Energy-Efficient Task Offloading of Edge-Aided Maritime UAV Systems

This paper considers the autonomous detecting and tracking task of unmanned aerial vehicles (UAVs) in the maritime environment. Due to the high computational complexity of the image-processing task, the strict latency requirement of the tracking task, and the shortage of batteries and computational capability of UAVs, the UAVs can offload the computing-intensive task to the edge computing server (ECS) to reduce the task latency and energy consumption. Even though, the large latency and energy consumption brought by some high-definition image-processing task still make some visual tracking difficult to perform. We first investigate the impact of video frame resolution on computing task size and detection accuracy, and further on task latency and energy consumption. In addition, we optimize the transmission power, the local CPU frequency, the offloading rate of UAVs, and the bandwidth allocation between UAVs.
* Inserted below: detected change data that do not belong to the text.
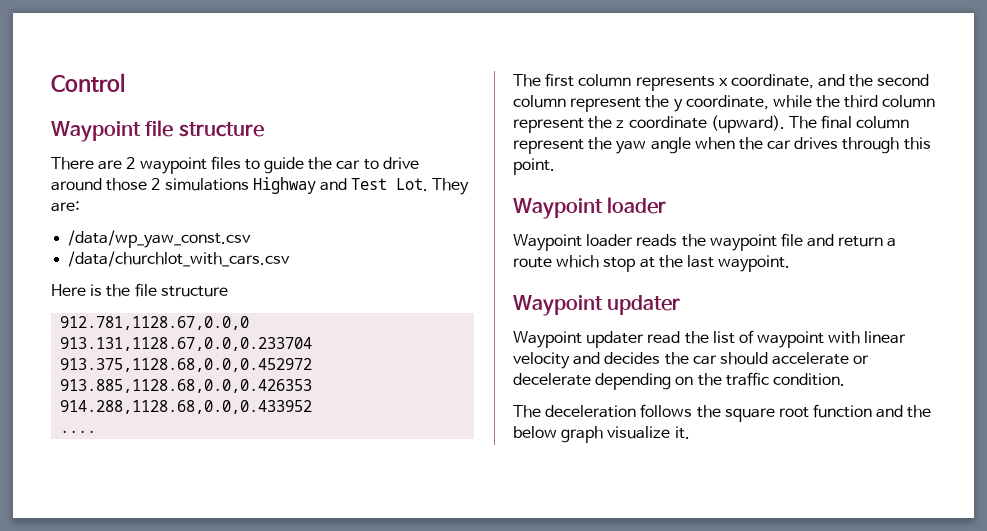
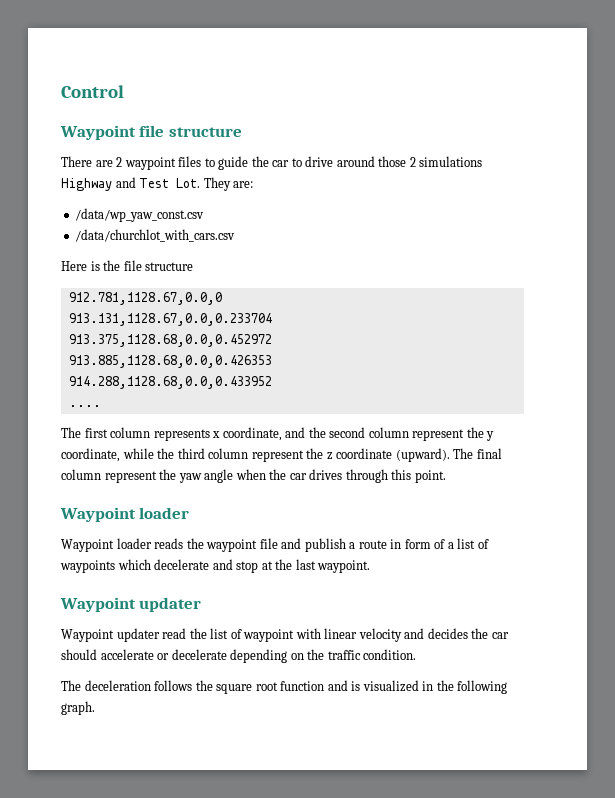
[838,236,884,247] return -> [304,538,346,552] publish
[556,255,600,268] which -> [390,538,489,549] [60,559,233,573] in form of a list of waypoints which decelerate and
[907,405,932,418] [513,426,690,443] the below graph visualize it. -> [351,680,508,694] [61,701,95,715] is visualized in the following graph.

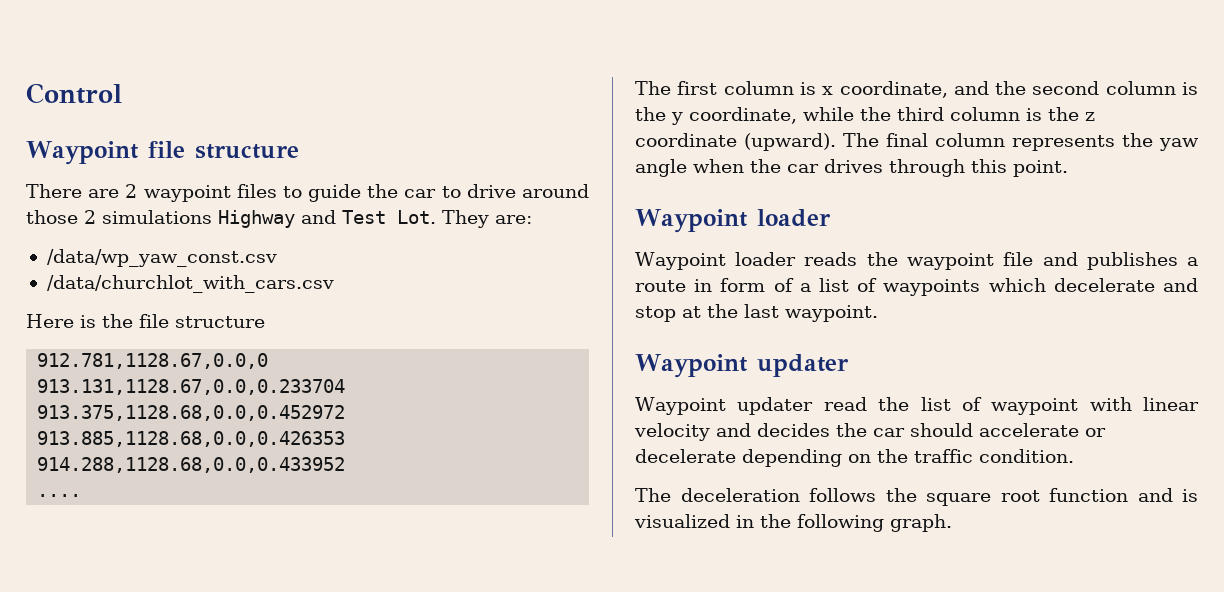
[153,429,210,441] represents -> [799,82,816,95] is
[412,429,465,441] represent -> [1182,82,1198,95] is
[251,450,304,462] represent -> [1026,108,1042,121] is
[104,471,157,483] represent -> [1012,135,1115,151] represents
[304,538,346,552] publish -> [1086,252,1178,270] publishes

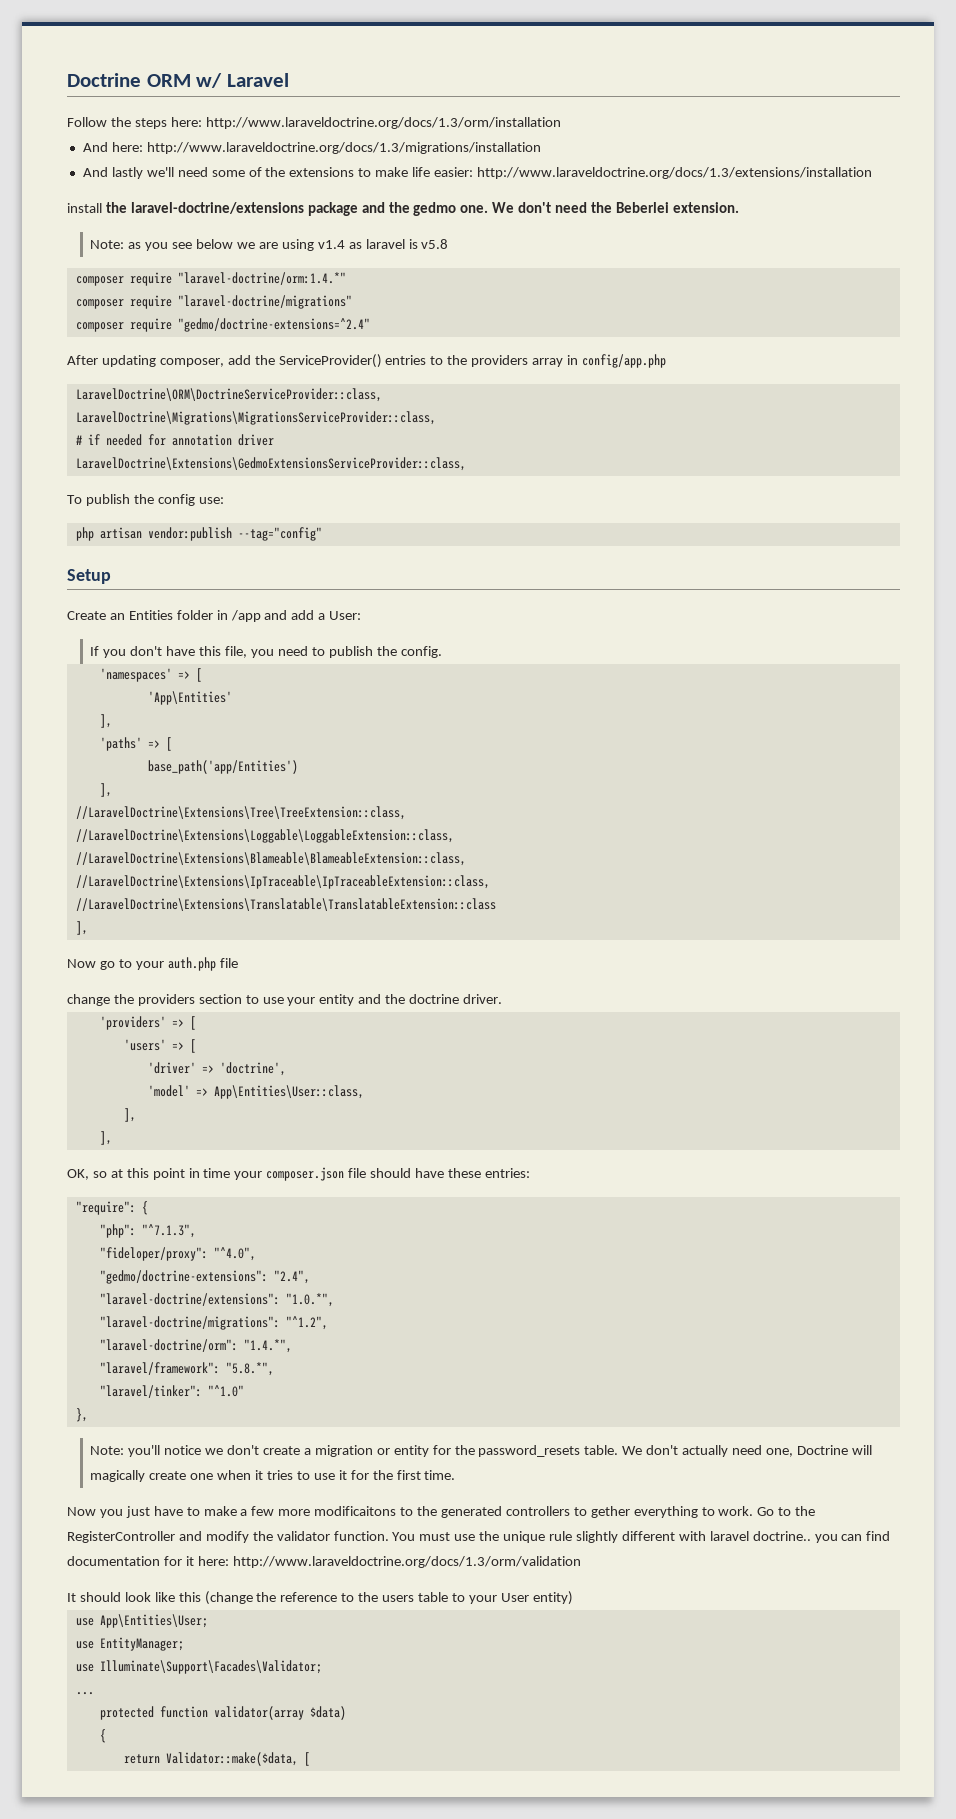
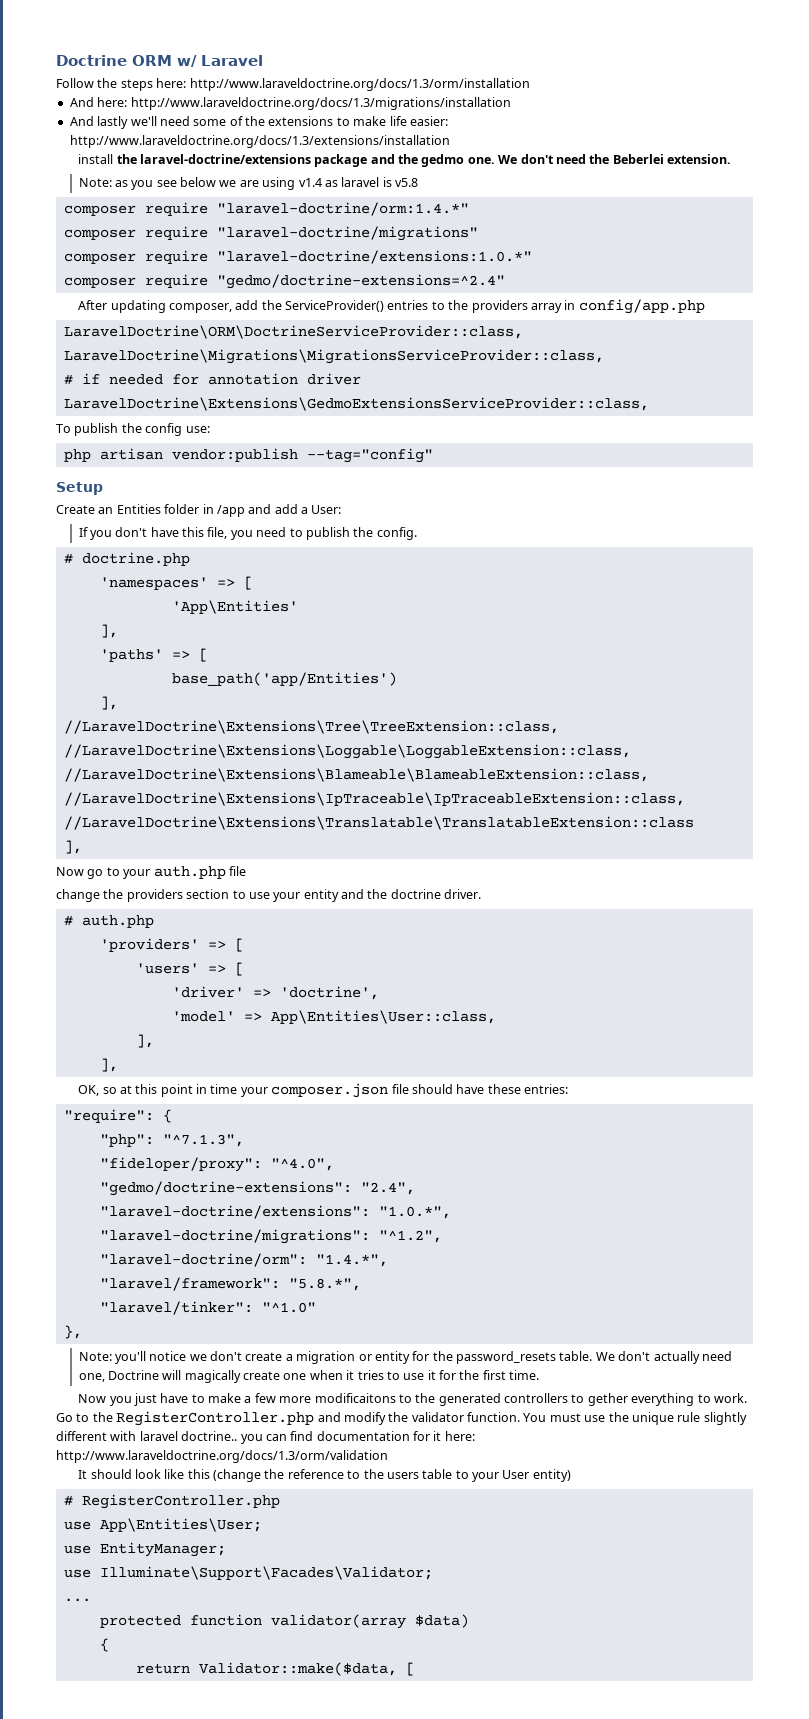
(352, 302) none -> [63,250,532,264] // composer require "laravel-doctrine/extensions:1.0.*"
(442, 652) none -> [63,552,190,566] // # doctrine.php
(503, 999) none -> [63,915,154,928] // # auth.php
[67,1531,175,1543] RegisterController -> [116,1411,315,1426] RegisterController.php
(573, 1598) none -> [63,1494,280,1509] // # RegisterController.php

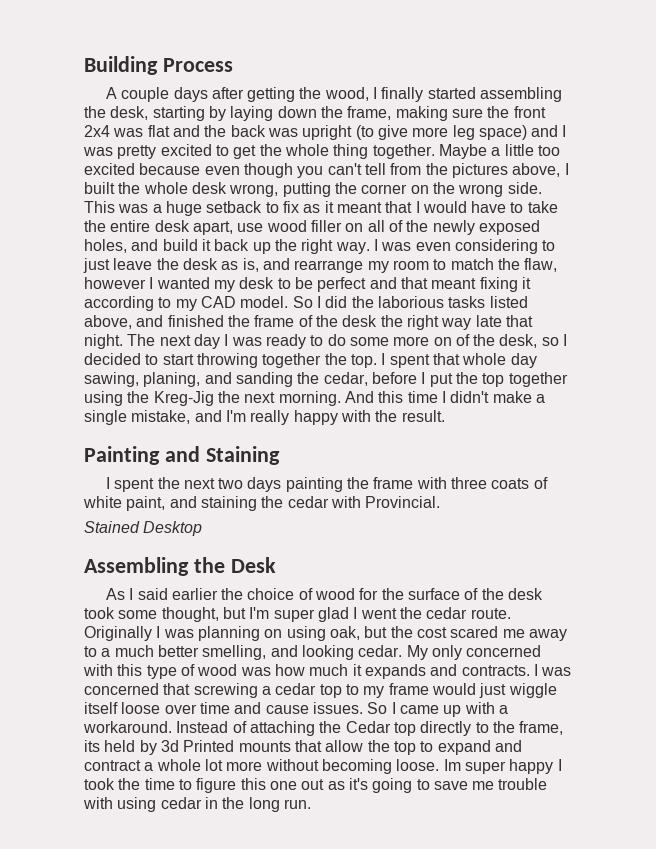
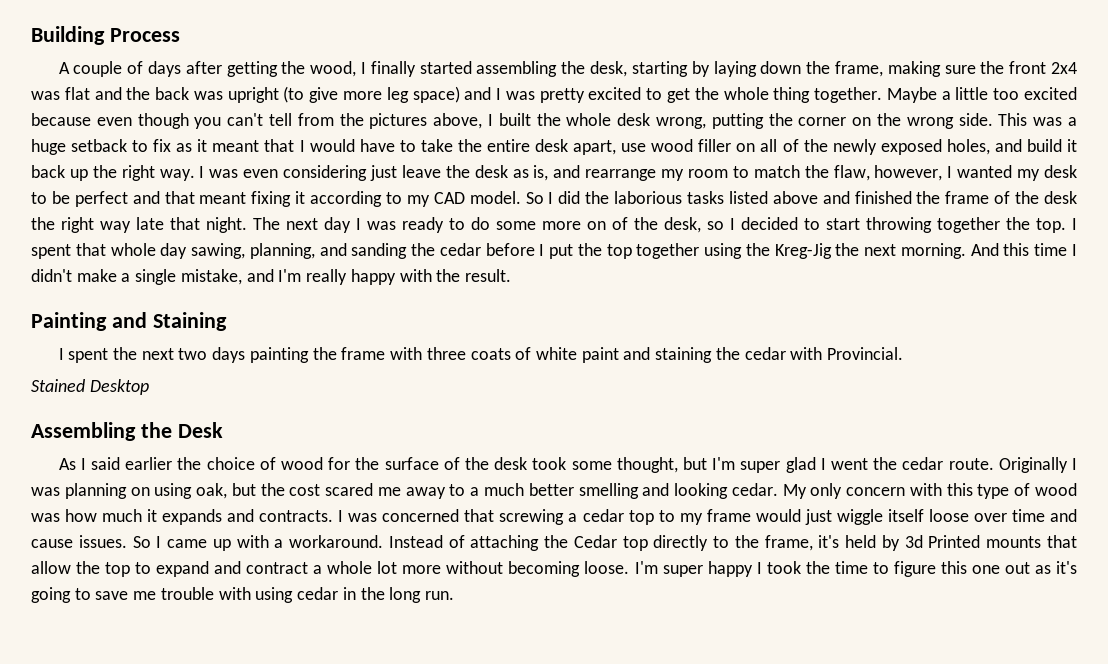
(170, 94) none -> [127,61,144,74] of
[542,240,556,251] to -> (368, 173) none
[84,277,146,289] however -> [874,165,943,181] however,
[84,315,132,329] above, -> [772,191,818,204] above
[143,372,201,387] planing, -> [249,243,315,259] planning,
[323,372,368,386] cedar, -> [439,243,481,256] cedar
[126,496,166,511] paint, -> [581,347,619,363] paint
[202,645,267,660] smelling, -> [578,483,639,499] smelling
[466,645,542,657] concerned -> [846,487,906,496] concern
[84,740,100,752] its -> [818,535,840,548] it's
[443,759,461,771] Im -> [634,561,658,574] I'm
We model the UAVs tracking system as an energy consumption optimization problem with the constraint of task latency. Although the proposed optimization problem is complex, we transform the optimization problem into several subproblems with decoupling and rigorous mathematical proof. By combining the convex optimization with the genetic algorithm, an offloading algorithm with low complexity and good performance is obtained, which is verified by comparing with some benchmark offloading strategies in the numerical results.